Если бы ему посчастливилось, он стал бы вечным возлюбленным, Данте, Дон Кихотом, Вертером и таким образом настоял бы на своем. Срединка – надо ли объяснять? – сделалась бы тогда не менее реальной, чем Беатриче, Лотта, какая-нибудь королева или принцесса. Став совершенно реальной, она оставалась бы в то же самое время недоступной. И тогда он мог бы жить и мечтать о ней, поскольку существует глубокое различие между ситуацией, когда кто-то реальный тоскует о своем сне и когда реальное манит реальное именно собственной недостижимостью. Ведь только во втором случае можно без конца питать надежду… раз социальные или другие подобные преграды препятствуют осуществлению любви. Отношение Робинзона к Срединке могло нормализоваться, только если бы она стала одновременно реальной и недоступной – для него. Классическому мифу о соединении влюбленных, разлученных превратностями судьбы, Марсель Коска противопоставил, следовательно, античный миф о необходимости вечной разлуки как единственной гарантии духовных союзов. Поняв всю тривиальность ошибки с «третьей ногой», Робинзон (разумеется, не автор!) потихоньку «забывает» о ней во втором томе. Властительницей своего мира, принцессой ледяной горы, нетронутой возлюбленной – вот кем хотел бы он сделать Срединку, ту самую, которая начинала у него как служанка, сменившая толстого Глюмма… Из этого ничего не вышло. Вы уже поняли, почему? Ответ простой: потому что Срединка, в отличие от какой-нибудь королевы, знала о Робинзоне, поскольку любила его. И потому не желала стать богиней-весталкой.

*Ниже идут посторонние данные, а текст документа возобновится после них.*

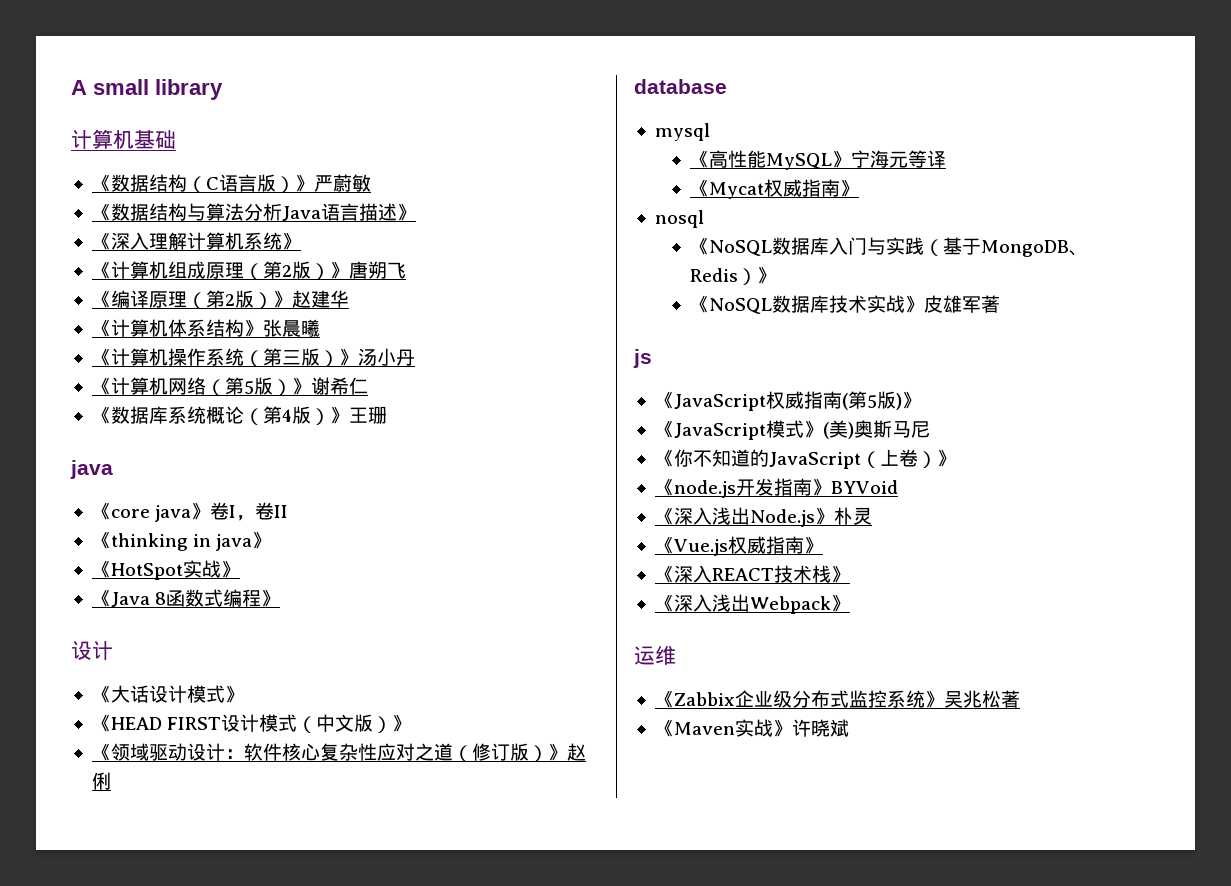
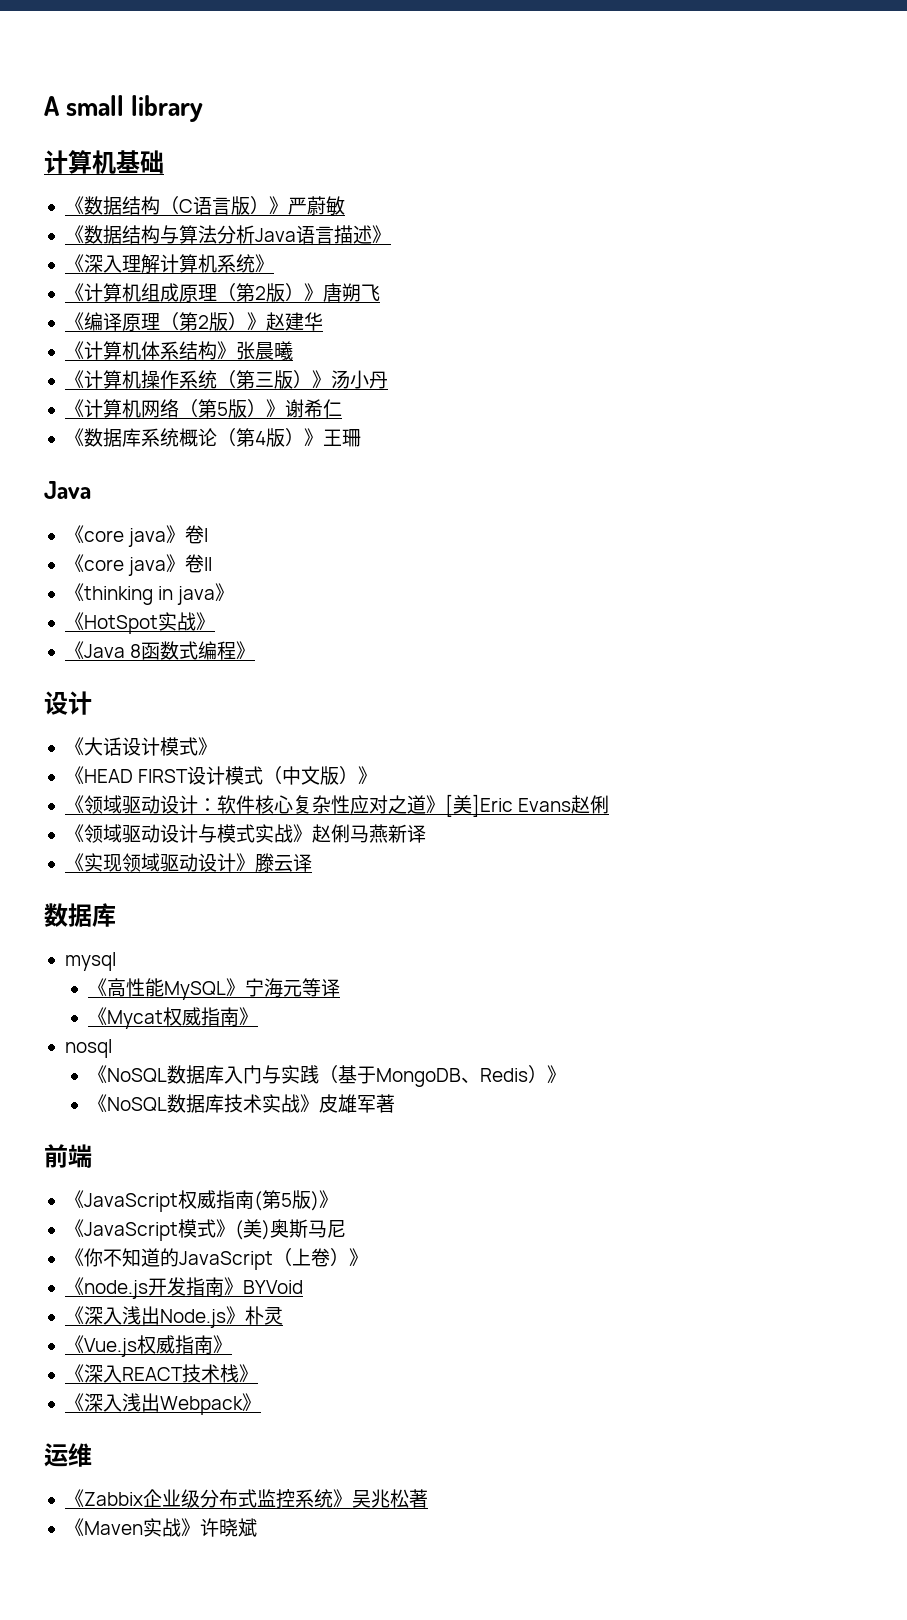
[70,460,113,479] java -> [44,481,91,499] Java
[236,515,256,521] ， -> [64,554,186,576] // 《core java》
[452,743,586,762] [91,772,111,790] [634,79,727,94] （修订版）》赵俐 // database -> [425,794,610,817] [64,824,426,843] [64,853,312,872] [44,903,116,927] 》[美]Eric Evans赵俐 // 《领域驱动设计与模式实战》赵俐马燕新译 // 《实现领域驱动设计》滕云译 // 数据库
[633,349,652,368] js -> [44,1144,92,1168] 前端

Кому непонятна эта простая истина, кто считает (как учили наших дедов их викторианские гувернантки), что мы умеем любить других, а не себя в этих других, тому лучше не брать в руки грустную историю, которую подарил нам Марсель Коска. Его Робинзон выдумал себе девушку, которую не хотел до конца отдать реальности, поскольку она была им, поскольку от реальности, никогда не оставляющей нас, иного, чем смерть, пробуждения нет.